Q: A gene string can be represented by an 8-character long string, with choices from 'A', 'C', 'G', and 'T'.
Suppose we need to investigate a mutation from a gene string start to a gene string end where one mutation is defined as one single character changed in the gene string.
- For example, "AACCGGTT" --> "AACCGGTA" is one mutation.
There is also a gene bank bank that records all the valid gene mutations. A gene must be in bank to make it a valid gene string.

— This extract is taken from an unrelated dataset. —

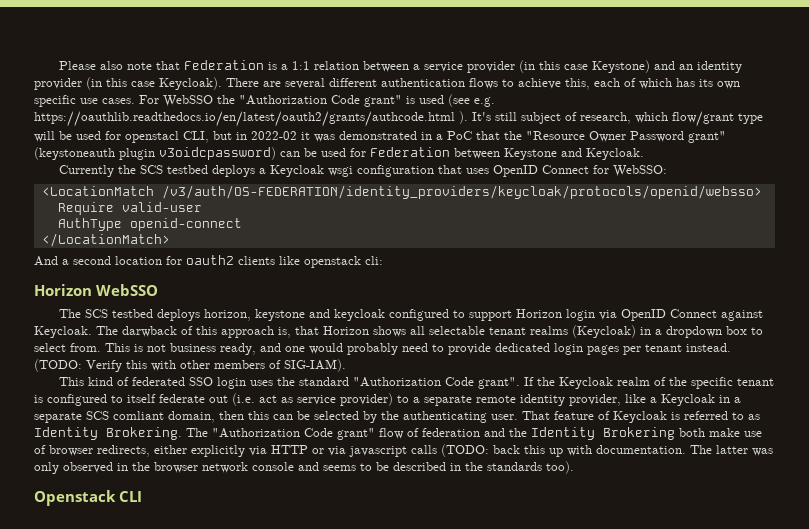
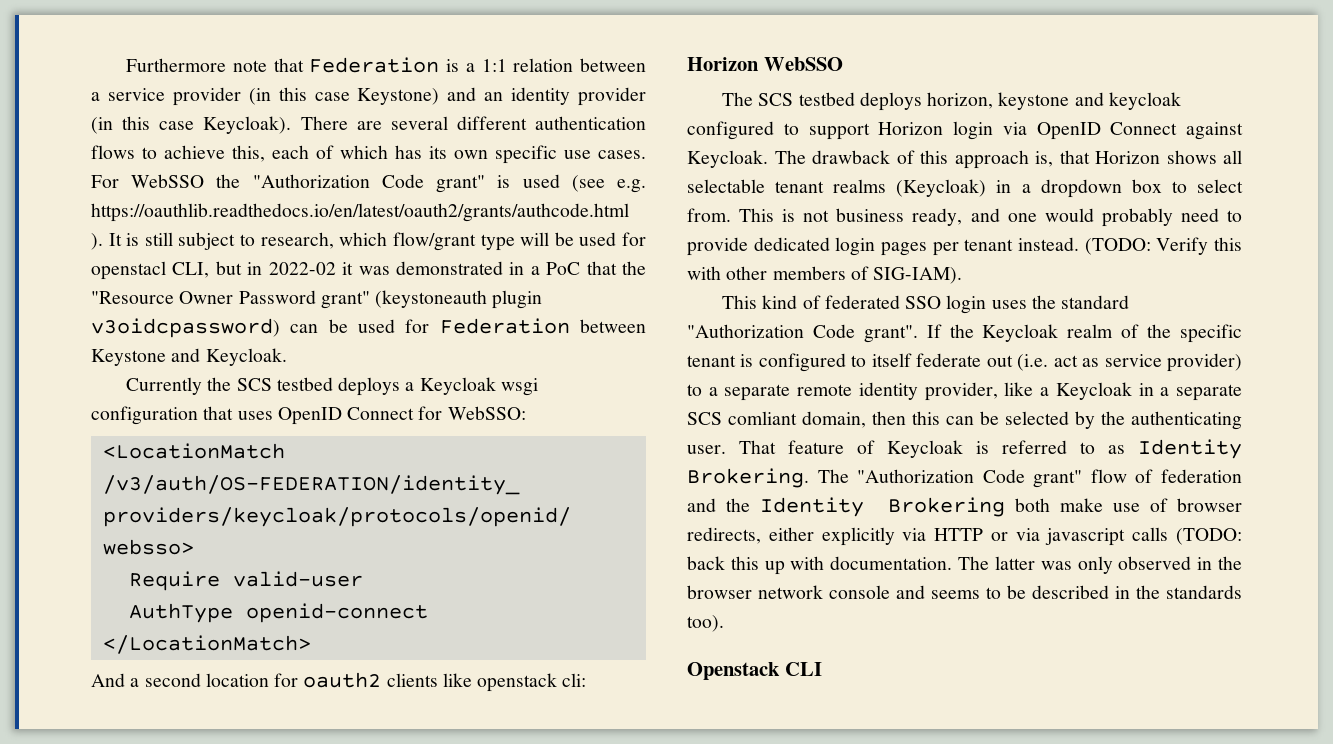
[58,61,123,70] Please also -> [126,58,227,72] Furthermore
[472,112,491,121] It's -> [108,233,140,246] It is
[565,112,577,121] of -> [240,234,256,246] to
[122,326,177,337] darwback -> [812,150,890,164] drawback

Given the two gene strings start and end and the gene bank bank, return the minimum number of mutations needed to mutate from start to end. If there is no such a mutation, return -1.
Note that the starting point is assumed to be valid, so it might not be included in the bank.
A: BFS (Breadth-First Search)294Please respect copyright.PENANAheMBt0iAtY
// better than use DFS as it just need to find out the shortest path.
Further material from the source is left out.